-- Data listing follows --

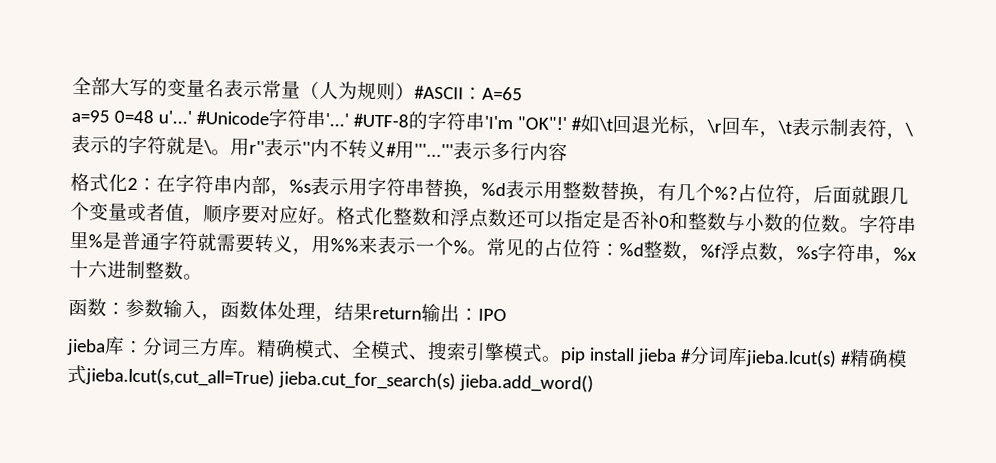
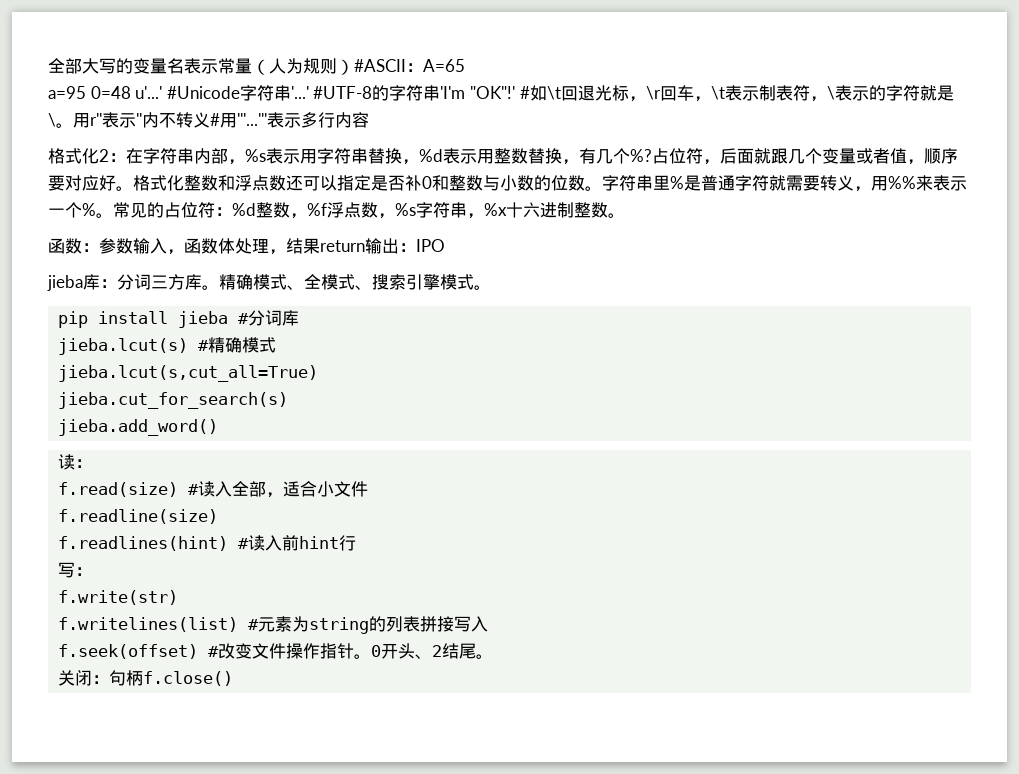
- 精确模式、全模式、搜索引擎模式。pip install jieba #分词库jieba.lcut(s) #精确模式jieba.lcut(s,cut_all=True) jieba.cut_for_search(s) jieba.add_word()
+ 精确模式、全模式、搜索引擎模式。
+ pip install jieba #分词库
+ jieba.lcut(s) #精确模式
+ jieba.lcut(s,cut_all=True)
+ jieba.cut_for_search(s)
+ jieba.add_word()
+ 读：
+ f.read(size) #读入全部，适合小文件
+ f.readline(size)
+ f.readlines(hint) #读入前hint行
+ 写：
+ f.write(str)
+ f.writelines(list) #元素为string的列表拼接写入
+ f.seek(offset) #改变文件操作指针。0开头、2结尾。
+ 关闭：句柄f.close()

-- Data listing concluded --

Write out the records above exactly as they appear, leaving out any pictures.

**Expected answer**.
- 精确模式、全模式、搜索引擎模式。pip install jieba #分词库jieba.lcut(s) #精确模式jieba.lcut(s,cut_all=True) jieba.cut_for_search(s) jieba.add_word()
+ 精确模式、全模式、搜索引擎模式。
+ pip install jieba #分词库
+ jieba.lcut(s) #精确模式
+ jieba.lcut(s,cut_all=True)
+ jieba.cut_for_search(s)
+ jieba.add_word()
+ 读：
+ f.read(size) #读入全部，适合小文件
+ f.readline(size)
+ f.readlines(hint) #读入前hint行
+ 写：
+ f.write(str)
+ f.writelines(list) #元素为string的列表拼接写入
+ f.seek(offset) #改变文件操作指针。0开头、2结尾。
+ 关闭：句柄f.close()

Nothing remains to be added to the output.